Just then someone grabbed her arm. "You're here to sell clothes aren't you? Come over here." She let herself be led off by a shifty looking woman who took her into an empty shop with nothing on display. For the second time, she removed her longyis from the bag. This trader showed no inclina­tion to waste words and gave the longyis a quick examination.

"How much?" she asked.

"Four hundred kyats for the four."

"No way. No more than three hundred."

So the unprepossessing woman wasn't so bad, it seemed—she had not had to argue and her price hadn't been beaten down too much. After they had agreed on three hundred and fifty, another woman came up and asked what the agreed price was. "She and I are together," the shifty woman explained, clasping the bag of longyis to her chest. "Give her the money, I have to go," she added, and so saying, she disappeared hurriedly into the rain. The other woman reached inside her blouse and took out some five kyat notes and explained absently that she didn't have that much money on her.

Suddenly it dawned on her what was happening—the two women were obviously the brokers the first stall-holder had warned her about.

She ran as fast as she could down the length of the row of clothing stalls. "Give it back. Give me back my bag of clothes!" she shouted.

"Why should I? You sold them after all!"

"Hey! Someone give her her money then!" The woman cackled so loudly everyone in the marketplace could hear. She felt deep shame and almost wanted to go home, tearful and empty-handed. She felt just like a beggar, insulted and humiliated. They were calling her a thief.

No: she wouldn't stand for it. She was going to get her clothes back, even though the stall-holders seemed disinclined to lift a finger to help.

Catching the woman off-guard, she snatched back her bundle and made her way briskly toward the bus terminal, trailed by the shifty woman who was swearing at her profusely. To anyone who didn't know what had passed, it looked as if she were the thief, but, gritting her teeth, she said nothing and boarded the bus, leaving the woman standing and cursing at the bus stop.

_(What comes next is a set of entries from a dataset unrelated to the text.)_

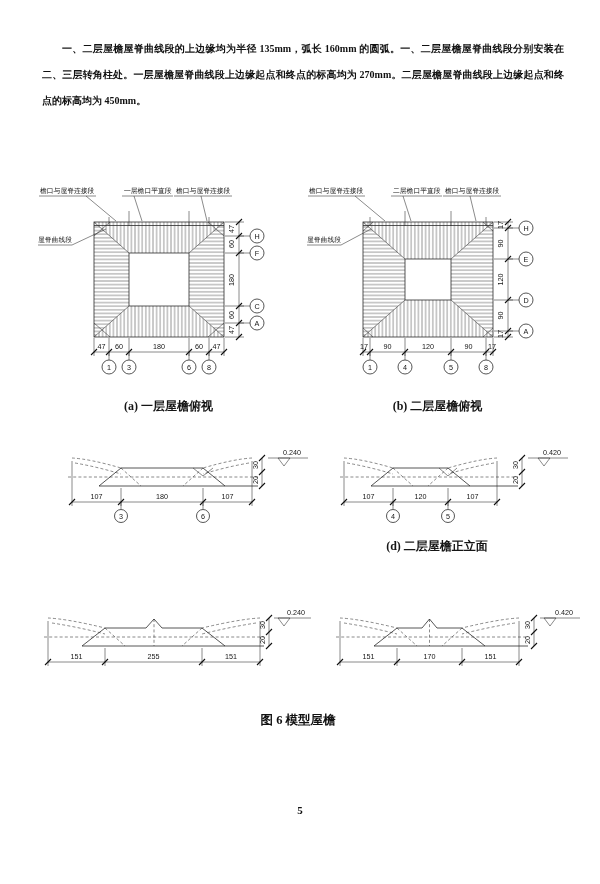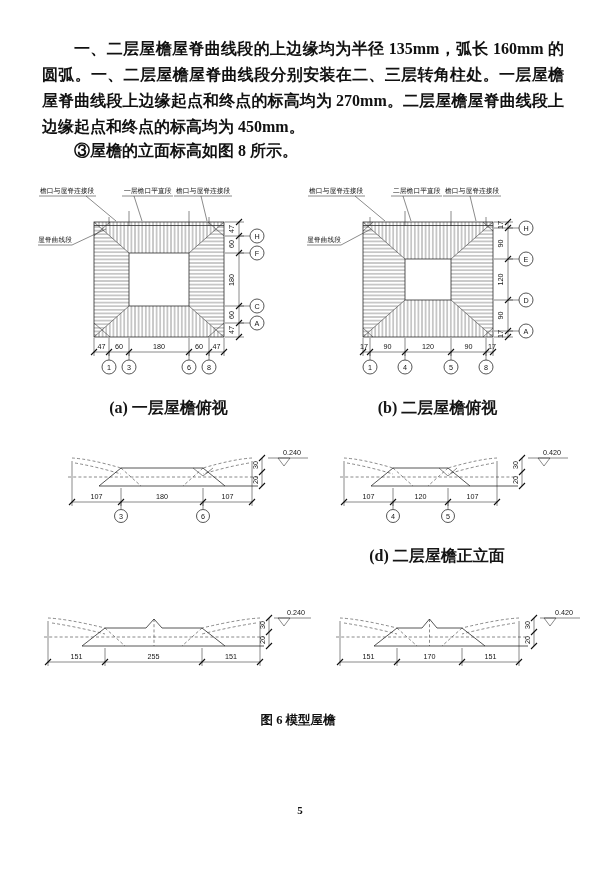--- a/index.html
+++ b/index.html
@@ -1,25 +1,25 @@
 <!DOCTYPE html>
 <html><head>
 <meta charset="utf-8">
 <style>
   html,body{margin:0;padding:0;}
   body{width:600px;height:884px;background:#ffffff;position:relative;overflow:hidden;}
   .page{position:absolute;inset:0;background:#fff;}
   .para{position:absolute;left:42px;right:36px;margin:0;
         font-family:"Liberation Serif","DejaVu Serif",serif;
-        font-weight:bold;font-size:16px;line-height:26px;
+        font-weight:bold;font-size:10px;line-height:26px;
         color:#111;text-align:justify;text-indent:2em;}
   .fig{position:absolute;}
   .fig figcaption{margin-top:4px;text-align:center;
         font-family:"Liberation Serif","DejaVu Serif",serif;
-        font-weight:bold;font-size:16px;color:#151515;}
+        font-weight:bold;font-size:12px;color:#151515;}
   .figure-caption{position:absolute;left:0;right:4px;text-align:center;
         font-family:"Liberation Serif","DejaVu Serif",serif;
         font-weight:bold;font-size:12.5px;color:#111;}
   .page-number{position:absolute;left:0;right:0;text-align:center;
         font-family:"Liberation Serif","DejaVu Serif",serif;
         font-weight:bold;font-size:11px;color:#111;}
   svg{display:block;}
   svg text{fill:#151515;font-family:"Liberation Sans","DejaVu Sans",sans-serif;}
   .t6{font-size:6.8px;}
   .t7{font-size:7.2px;}
@@ -39,21 +39,20 @@
     </pattern>
     <pattern id="hhat" width="6" height="3.6" patternUnits="userSpaceOnUse">
       <line x1="0" y1="1.8" x2="6" y2="1.8" stroke="#3a3a3a" stroke-width="0.55"></line>
     </pattern>
   </defs>
 </svg>
 
 <div class="page">
 
   <p class="para" style="top:36px">一、二层屋檐屋脊曲线段的上边缘均为半径 135mm，弧长 160mm 的圆弧。一、二层屋檐屋脊曲线段分别安装在二、三层转角柱处。一层屋檐屋脊曲线段上边缘起点和终点的标高均为 270mm。二层屋檐屋脊曲线段上边缘起点和终点的标高均为 450mm。</p>
-  <p class="para" style="top:138px">③屋檐的立面标高如图 8 所示。</p>
 
   <figure class="fig" style="left:36px;top:182px;width:265px;margin:0">
     <svg width="265" height="212" viewBox="0 0 265 212">
       <g>
         <text class="t6" x="4" y="11">檐口与屋脊连接段</text>
         <line class="tn" x1="3" y1="14" x2="60" y2="14"></line>
         <line class="tn" x1="50" y1="14" x2="80" y2="39"></line>
         <text class="t6" x="88" y="11">一层檐口平直段</text>
         <line class="tn" x1="86" y1="14" x2="137" y2="14"></line>
         <line class="tn" x1="98" y1="14" x2="106" y2="39"></line>
@@ -357,21 +356,21 @@
         <line class="tick" x1="217" y1="47" x2="223" y2="41"></line>
         <text class="t7" text-anchor="middle" transform="rotate(-90 216 23)" x="216" y="23">30</text>
         <text class="t7" text-anchor="middle" transform="rotate(-90 216 38)" x="216" y="38">20</text>
       </g>
       <g>
         <line class="tn" x1="226" y1="16" x2="266" y2="16"></line>
         <polygon class="tn" points="236,16 248,16 242,24"></polygon>
         <text class="t7" text-anchor="middle" x="250" y="13">0.420</text>
       </g>
     </svg>
-    <figcaption style="margin-top:16px">(d) 二层屋檐正立面</figcaption>
+    <figcaption style="margin-top:8px">(d) 二层屋檐正立面</figcaption>
   </figure>
 
   <figure class="fig" style="left:28px;top:602px;width:285px;margin:0">
     <svg width="285" height="88" viewBox="0 0 285 88">
       <g>
         <path class="tn dsh" d="M20,16 Q40,17 77,26"></path>
         <path class="tn dsh" d="M232,16 Q212,17 174,26"></path>
         <path class="tn dsh" d="M24,21 Q50,25 77,32"></path>
         <path class="tn dsh" d="M228,21 Q202,25 174,32"></path>
         <polyline class="ln" points="77,26 118,26 126,17 134,26 174,26"></polyline>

That night, as she was writing in her diary, her thoughts returned to her parents and the memory of them brought to mind a quotation from a novel she had once read in which another father once told his daughter: "From the things we do with the best intentions can come bad consequences."

Hard Labor[24]


This story was printed in Shumawa in August 1990 and then torn out at the command of the Press Scrutiny Board. The reason given was that it was insulting to doctors, placing them in a dishonorable light. Ataram (a pen name) is a doctor herself and frequently writes stones about her experiences. The story recalls three instances where women suffering from poverty and ill health, compounded by large families, appear from their medical histories and their exigencies to be prime candidates for sterilization and want it for them­selves. The medical student is uneasy with the thought of suggesting steriliza­tion to these women, although they so obviously need to stop having children. Abortion is illegal in Burma (note the case of Win Tin, a newspaper editor currently in prison for, among other charges, "sheltering a girl who had had an illegal abortion"see the list of detained writers in the appendix), but the number of abortions carried out is quite high, estimated at between 250 and 400 per 100,000 births. Burmese people still regard sterilization and abortion, both of which are discouraged in Buddhist teachings, as unnatural and unpleasant procedures, and they are taboo subjects. The medical student in this story pities the women who are not concerned with the ethics of steriliza­tion or abortion, or with the medical arguments for having one; they under­stand only that they need to be sterilized because they have too many mouths to feed as it is. The author likens them to someone who is forced to try to earn a living by rowing a ferryboata job requiring great skillin spite of know­ing nothing about how to row a boat.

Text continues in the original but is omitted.